───── RAW DATA ─────

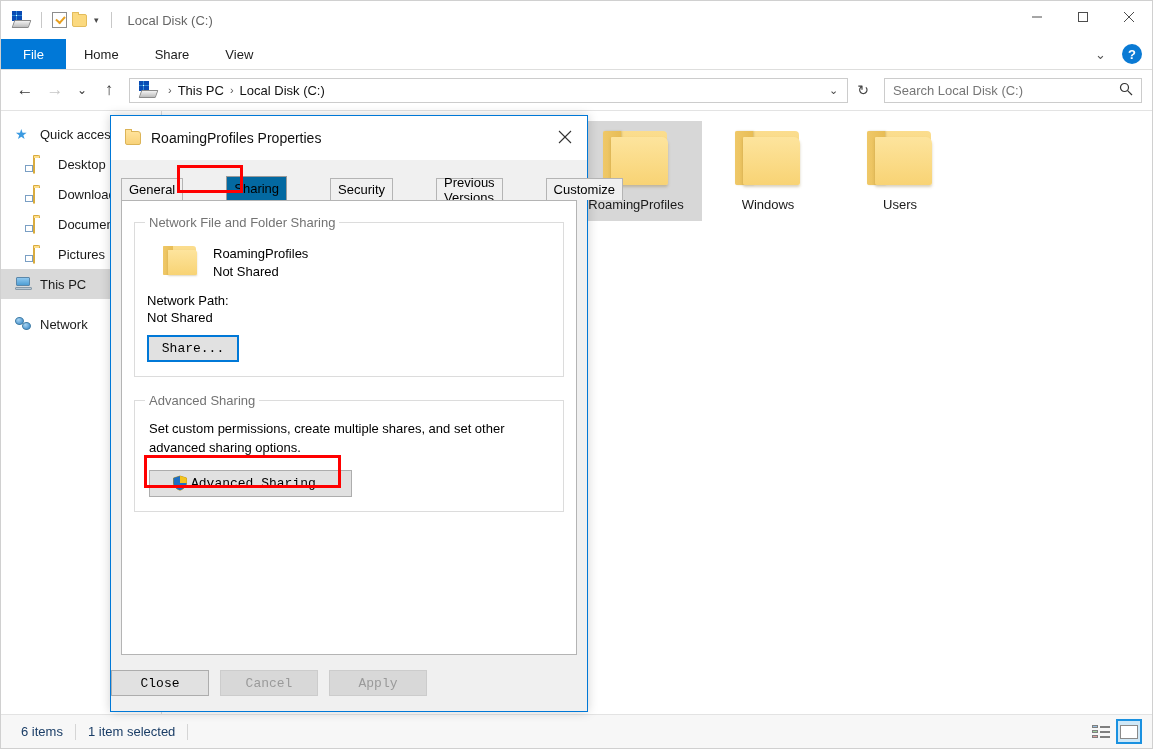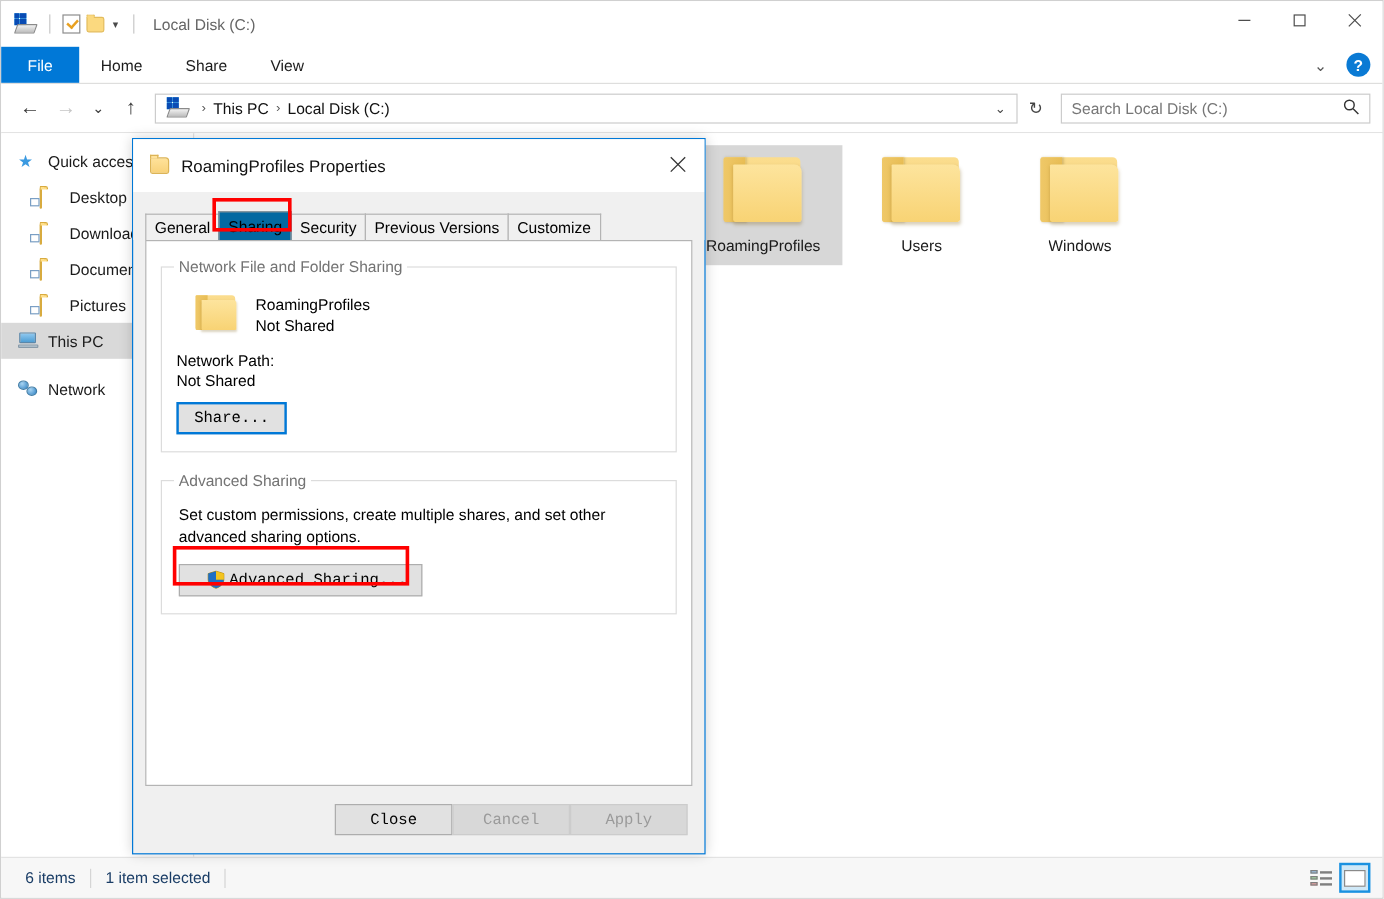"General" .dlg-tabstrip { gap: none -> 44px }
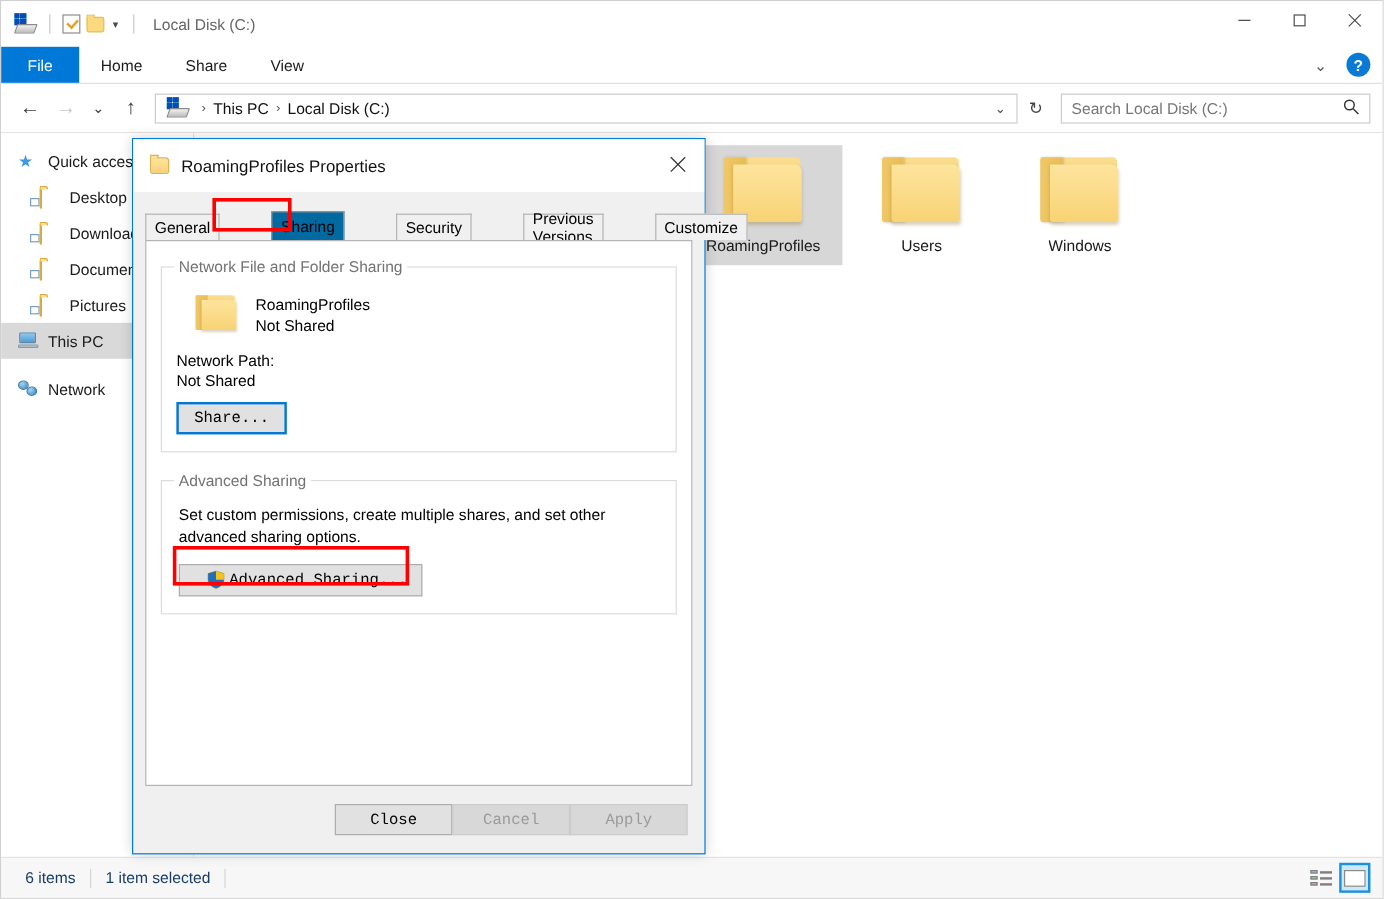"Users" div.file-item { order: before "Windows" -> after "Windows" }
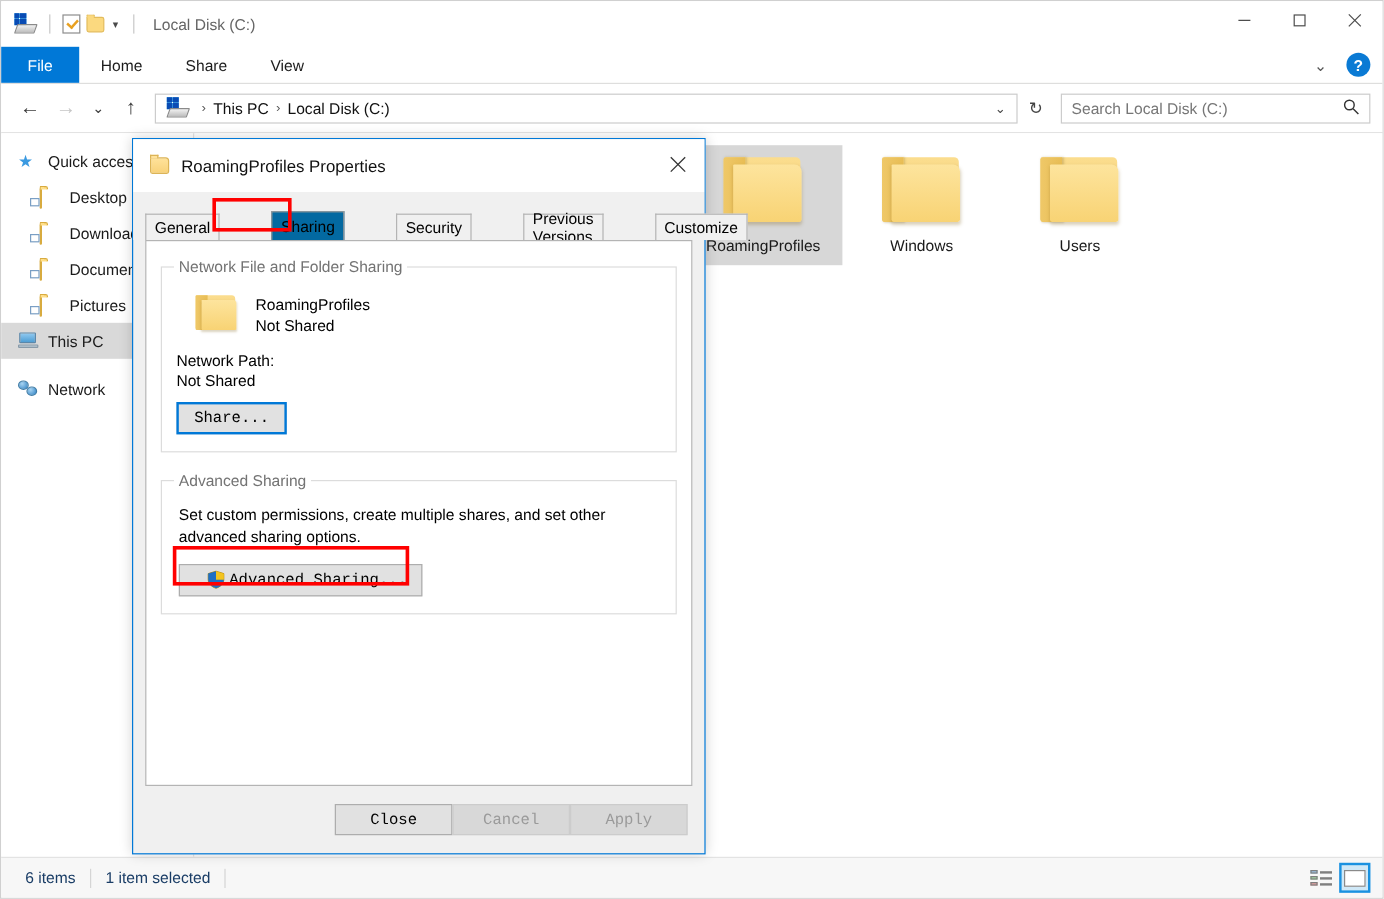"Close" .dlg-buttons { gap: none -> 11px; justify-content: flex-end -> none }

─────
───── RAW DATA ─────

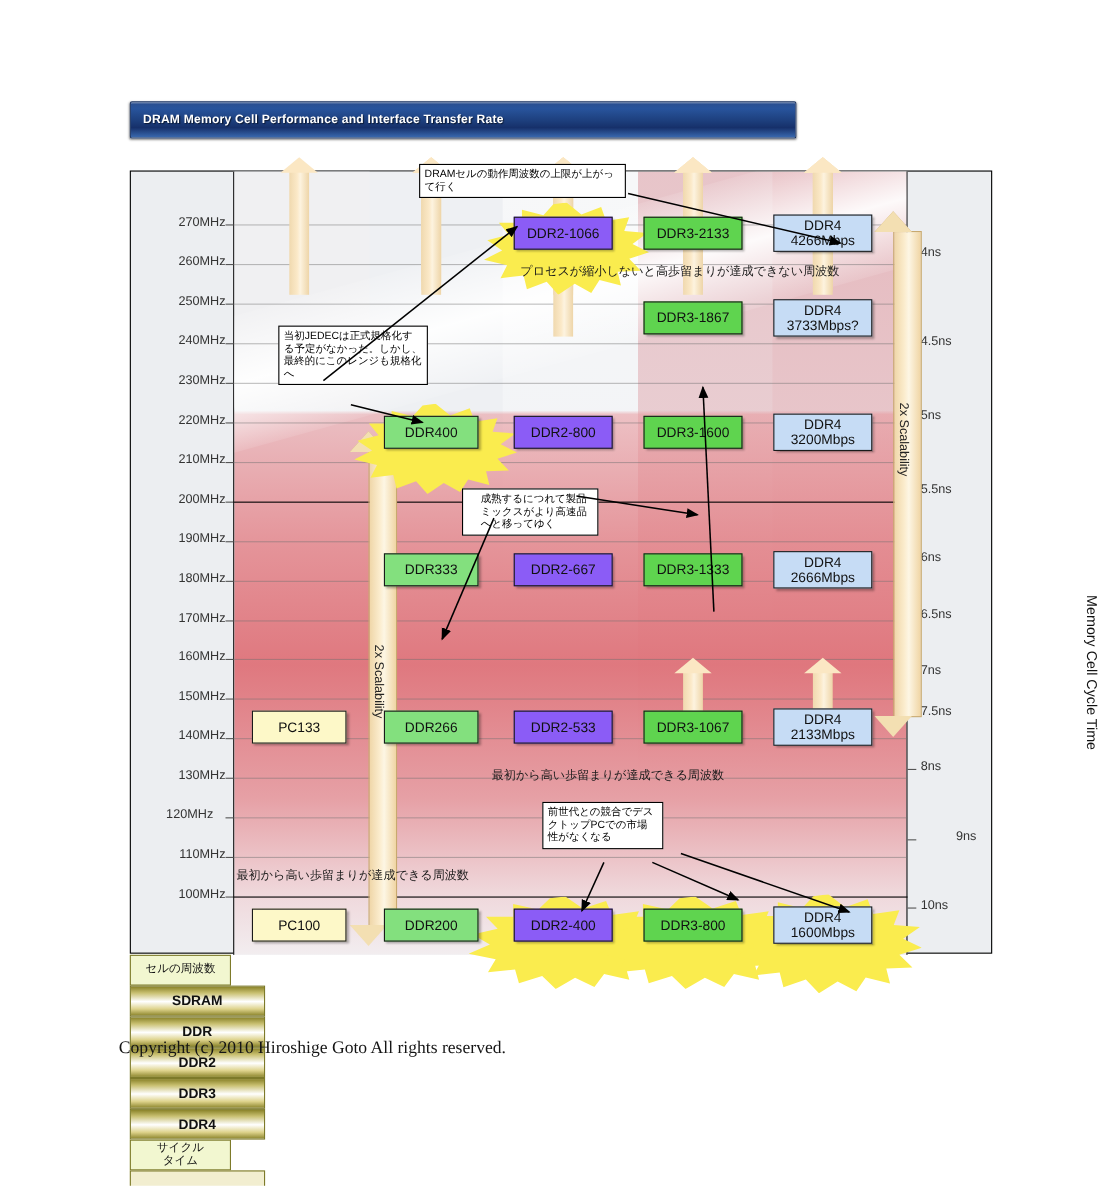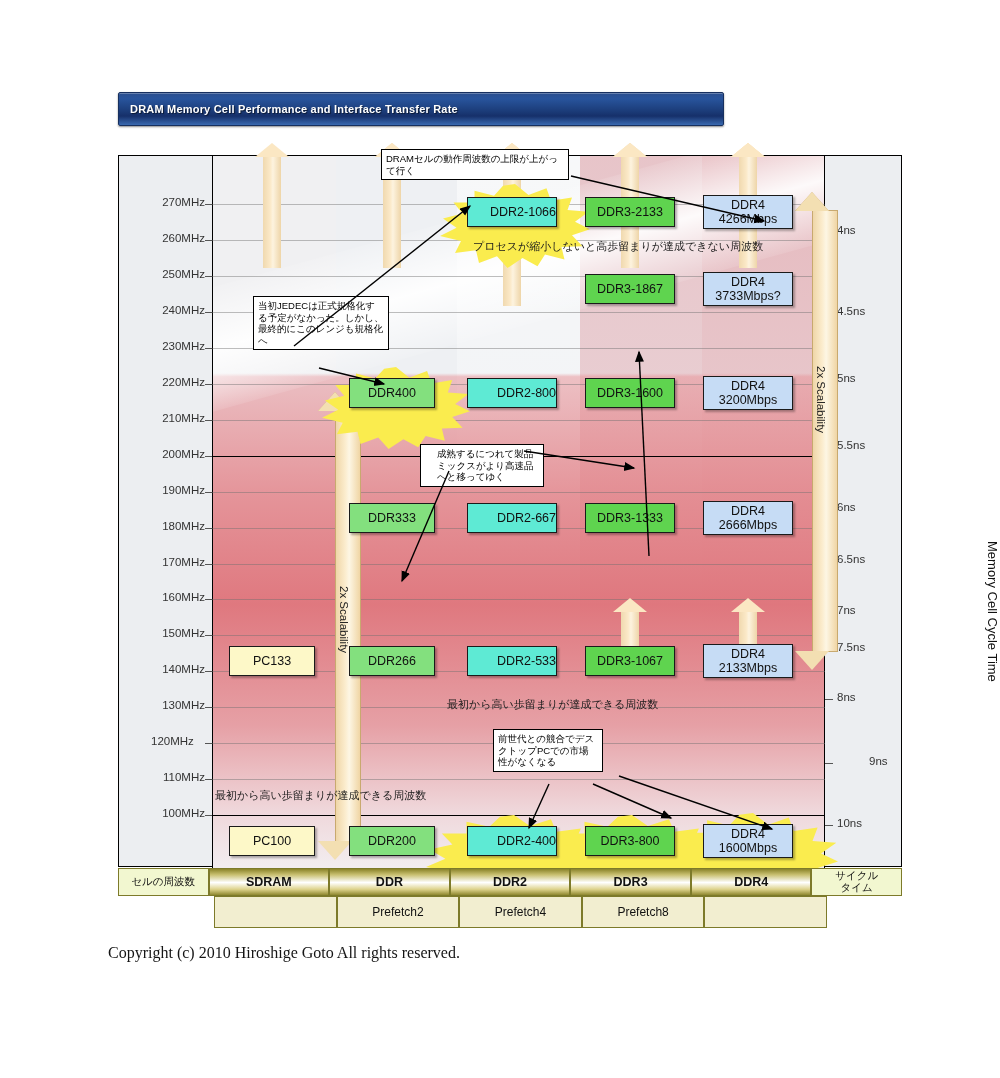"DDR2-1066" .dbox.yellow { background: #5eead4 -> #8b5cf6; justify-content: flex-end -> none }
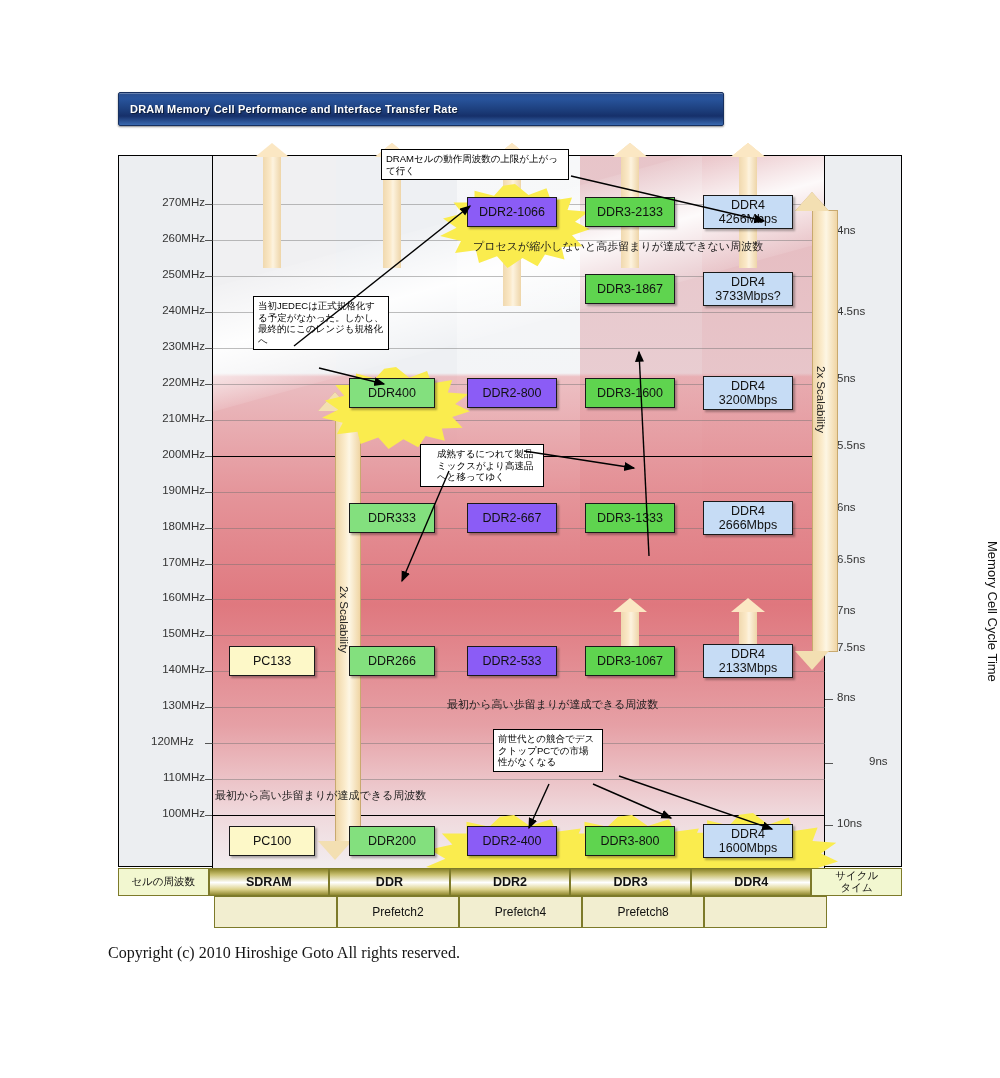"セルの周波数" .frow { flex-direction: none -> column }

─────

▸ TO DO
Starting at the line that contains "none -> 44px" and ending at the line that contains "none -> 11px;", transcribe the material above exactly, excluding pictures.

▸ ANSWER FOR THE TASK
"General" .dlg-tabstrip { gap: none -> 44px }
"Users" div.file-item { order: before "Windows" -> after "Windows" }
"Close" .dlg-buttons { gap: none -> 11px; justify-content: flex-end -> none }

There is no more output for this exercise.